In fact I was not, there was a monologue running in my mind. One thought was firm about remaining non-verbal while the other was sceptical and was not so optimistic like the other. What if I could not remain silent was the big thought in the mind. There was lot of noise due to that. Silence that Zen masters talk about is not just keeping the mouth shut alone; it is about silencing the mind. Silence is not scribbling on a chalk board or using hand signs instead of talking to communicate. It is the total and lack of creating mind pollution.
At a monastery four Monks were asked by their Master to remain in the seat of silence for a week. On the first nightfall the oil lamp which was burning in the corner started to flicker and after a few minutes it went off.
The first Monk said, “Oh, no! The light in the room is out.”
The second Monk said, “We are not supposed to talk you idiot?”
The third Monk said, “You two broke the silence fools?”
The fourth Monk smiled to himself and thought, “Ha! I'm the only one who remained silent as ordered by the master.”

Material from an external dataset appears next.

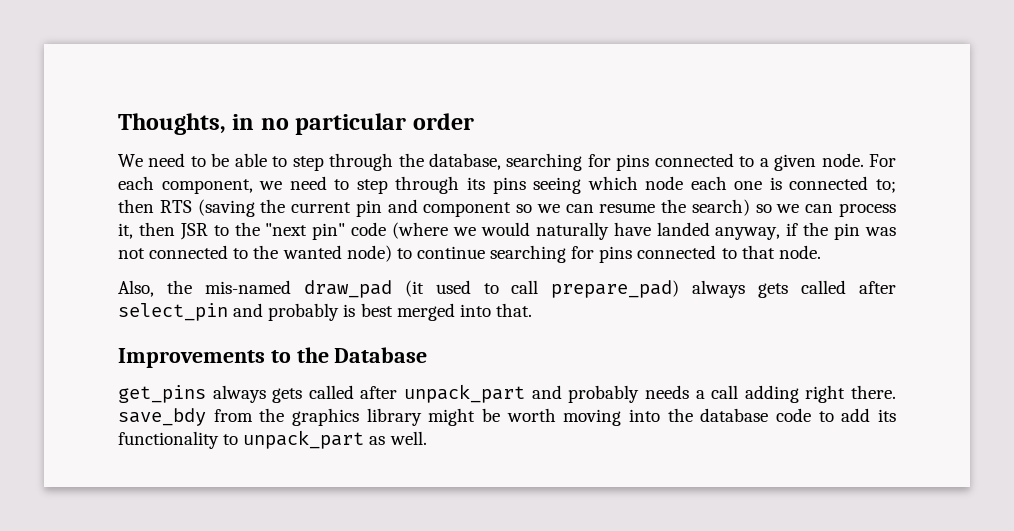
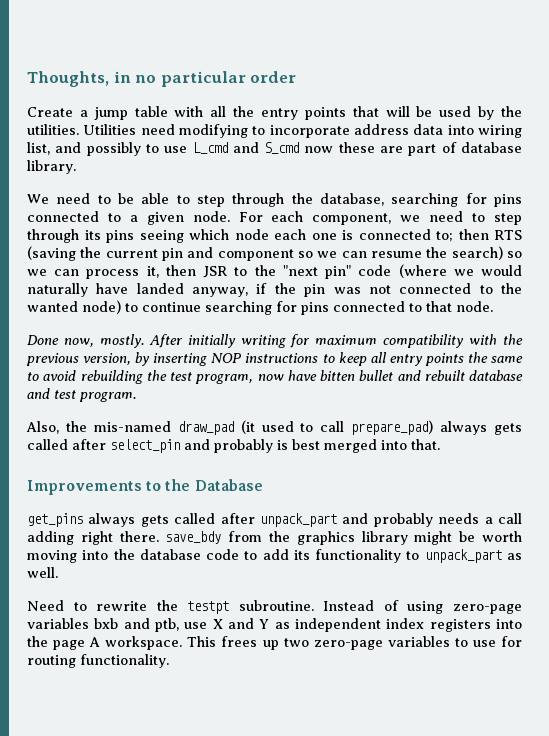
(474, 121) none -> [27,106,522,120] [27,124,522,138] [27,142,523,156] [27,160,76,174] // Create a jump table with all the entry points that will be used by the utilities. Utilities need modifying to incorporate address data into wiring list, and possibly to use L_cmd and S_cmd now these are part of database library.
(821, 252) none -> [27,334,523,348] [26,352,523,366] [27,370,523,384] [27,388,136,402] // Done now, mostly. After initially writing for maximum compatibility with the previous version, by inserting NOP instructions to keep all entry points the same to avoid rebuilding the test program, now have bitten bullet and rebuilt database and test program.
(427, 438) none -> [27,600,522,614] [27,618,522,632] [27,636,522,650] [27,654,169,668] // Need to rewrite the testpt subroutine. Instead of using zero-page variables bxb and ptb, use X and Y as independent index registers into the page A workspace. This frees up two zero-page variables to use for routing functionality.

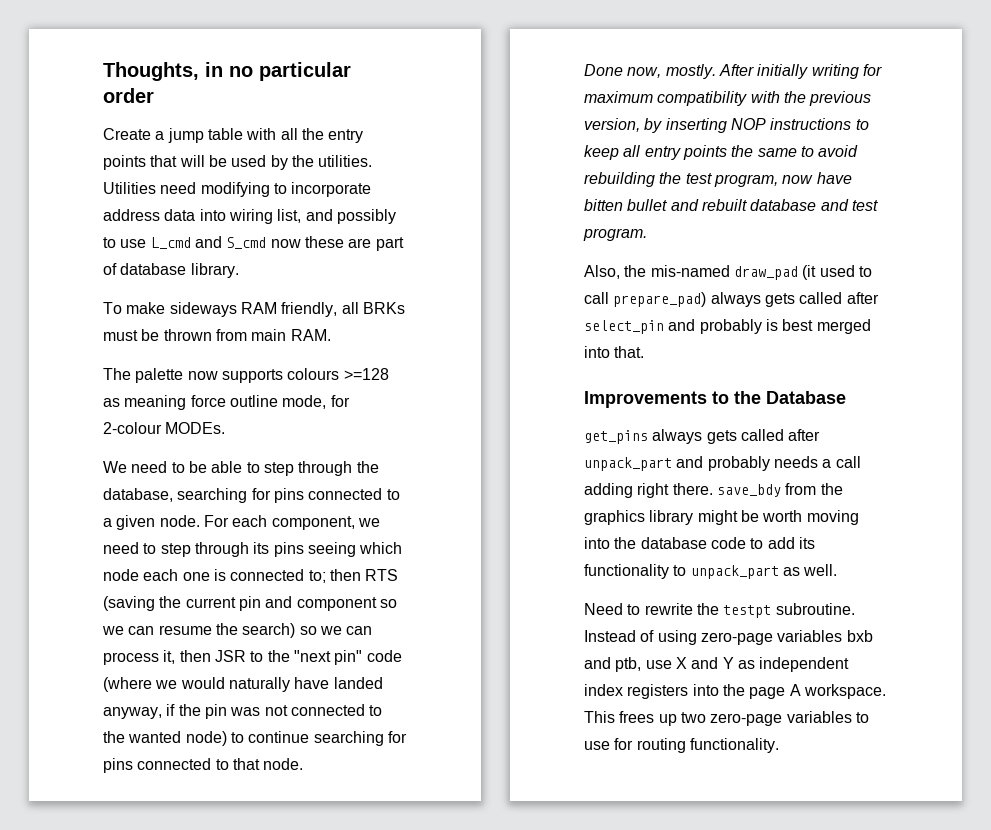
(76, 167) none -> [103,302,405,317] [103,329,331,341] [103,368,389,383] [103,395,350,410] [103,422,226,434] // To make sideways RAM friendly, all BRKs must be thrown from main RAM. // The palette now supports colours >=128 as meaning force outline mode, for 2-colour MODEs.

While the first three of them thought the fourth had abided to the conditions the Master had put, but the fourth was also not silent.
Is it really possible to silence the mind???
No, mind is never silent. We can reduce the number of thoughts and with continuous practice we can limit the flip flop of thoughts and concentrate on a single thought. Sage Patanjali terms it as “Dharana.” Further Sage Patanjali explains that while Asana helps an individual to have control on his body, Pranayama on his breath and Pratyahara on his senses, Dharana teaches him to control his mind. With the Body, Breath, Senses and Mind in control Dhyana becomes simpler.
Now what is Dhyana, is it just sitting in seat of silence???
Dhyana is continuous flow of consciousness toward an object of concentration. Let’s not confuse Dharana with Dhyana. In concentration, there is a subject and an object. I, the subject, can concentrate on a burning lamp or an image of God, or chant the bija mantra which are objects of concentration to me. In Dhyana, the object disappears and so also the subject that is me. There is oneness as all becomes one. Rather than focusing on a mantra, I and the mantra become one and hence all borders, boundaries, and separation between me and the universe begin to disappear. I begin to realize the inherent oneness of all beings and all of creation. When even that realization goes one tread to Samadhi.
Each time my mind runs here and there I need to bring it back it is called Dharana. Concentration is trying to fix the mind on one thing. Dhyana is when I have tried and have been successful. And the threshold to Dharana is Inner Silence……….Oh Mind, Silence Plzzzzzz…….!!!!